───── TASK INPUT ─────

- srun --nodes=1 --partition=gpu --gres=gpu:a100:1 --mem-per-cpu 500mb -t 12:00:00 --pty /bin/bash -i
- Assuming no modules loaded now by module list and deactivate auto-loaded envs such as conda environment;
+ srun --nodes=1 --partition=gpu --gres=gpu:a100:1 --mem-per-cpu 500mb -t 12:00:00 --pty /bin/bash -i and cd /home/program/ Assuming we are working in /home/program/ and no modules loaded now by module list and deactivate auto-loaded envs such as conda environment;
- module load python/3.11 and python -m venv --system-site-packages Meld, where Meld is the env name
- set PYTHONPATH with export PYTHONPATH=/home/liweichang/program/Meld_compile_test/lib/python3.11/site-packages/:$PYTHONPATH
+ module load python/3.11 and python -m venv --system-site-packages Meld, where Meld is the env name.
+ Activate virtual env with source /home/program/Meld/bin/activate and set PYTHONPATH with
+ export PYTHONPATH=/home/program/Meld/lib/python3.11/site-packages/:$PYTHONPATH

─────
───── TASK INPUT ─────

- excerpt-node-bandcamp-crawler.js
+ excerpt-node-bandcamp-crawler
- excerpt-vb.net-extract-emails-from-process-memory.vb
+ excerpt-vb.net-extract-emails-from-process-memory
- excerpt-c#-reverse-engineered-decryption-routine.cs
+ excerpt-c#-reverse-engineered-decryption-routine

─────
───── TASK INPUT ─────

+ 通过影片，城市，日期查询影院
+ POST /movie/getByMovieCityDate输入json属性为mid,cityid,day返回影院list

─────

WHAT YOU NEED TO DO: Can you repeat, word for word, every line above from the one containing "- module load" down to the one containing "- set PYTHONPATH", including both?

WRITTEN SOLUTION:
- module load python/3.11 and python -m venv --system-site-packages Meld, where Meld is the env name
- set PYTHONPATH with export PYTHONPATH=/home/liweichang/program/Meld_compile_test/lib/python3.11/site-packages/:$PYTHONPATH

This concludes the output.